The Opacity of Spiral Galaxy Disks VIII: Structure of the Cold ISM
B. W. Holwerda, B. Draine, K.D. Gordon, R. A. Gonzalez, D. Calzetti,, M. Thornley, B. Buckalew, Ronald J. Allen, P. C. van der Kruit

TL;DR
This study compares emission-based and absorption-based methods to measure dust in spiral galaxy disks, providing insights into the small-scale structure of the cold interstellar medium and its impact on galaxy models.
Contribution
It introduces a combined approach using HST and Spitzer data to constrain the geometry of the cold ISM in spiral galaxies.
Findings
Measurements generally agree, indicating optically thin clouds.
Optically thick disks likely contain multiple clouds along the line-of-sight.

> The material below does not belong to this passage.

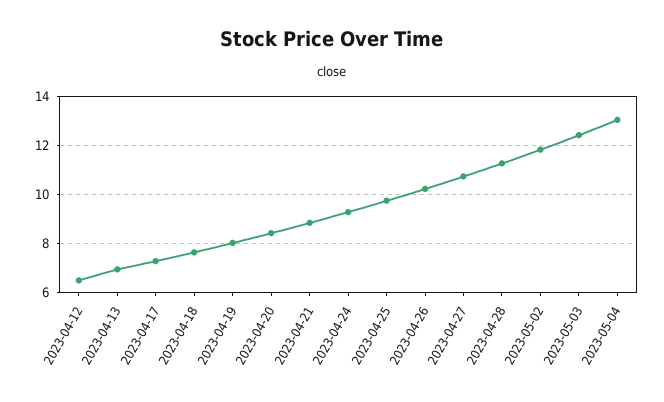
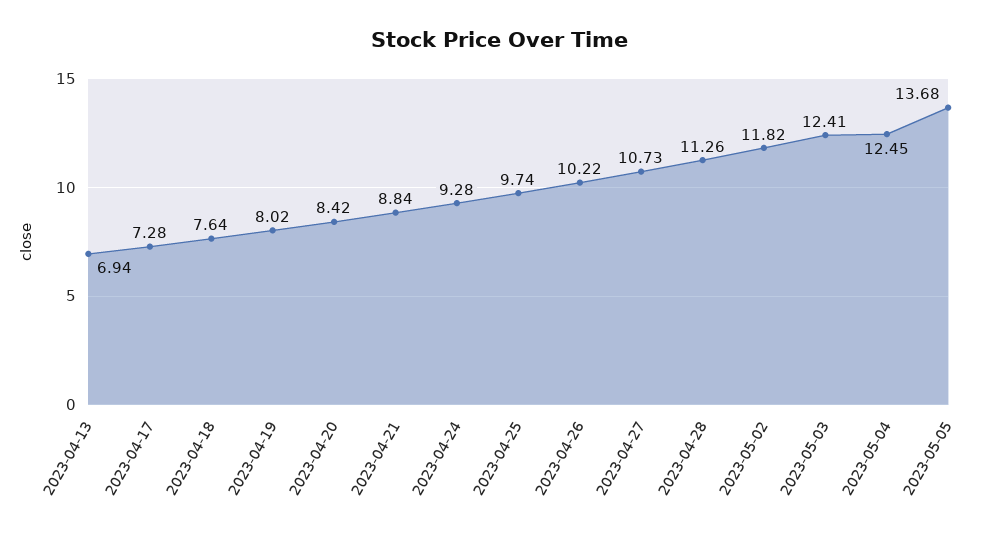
2023-04-12: 6.5 -> none
2023-05-04: 13 -> 12.45
2023-05-05: none -> 13.68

The methods help refine models of dust distribution and galaxy energy budgets.
Abstract
The quantity of dust in a spiral disk can be estimated using the dust's typical emission or the extinction of a known source. In this paper, we compare two techniques, one based on emission and one on absorption, applied on sections of fourteen disk galaxies. The two measurements reflect, respectively the average and apparent optical depth of a disk section. Hence, they depend differently on the average number and optical depth of ISM structures in the disk. The small scale geometry of the cold ISM is critical for accurate models of the overall energy budget of spiral disks. ISM geometry, relative contributions of different stellar populations and dust emissivity are all free parameters in galaxy Spectral Energy Distribution (SED) models; they are also sometimes degenerate, depending on wavelength coverage. Our aim is to constrain typical ISM geometry. The apparent optical depth…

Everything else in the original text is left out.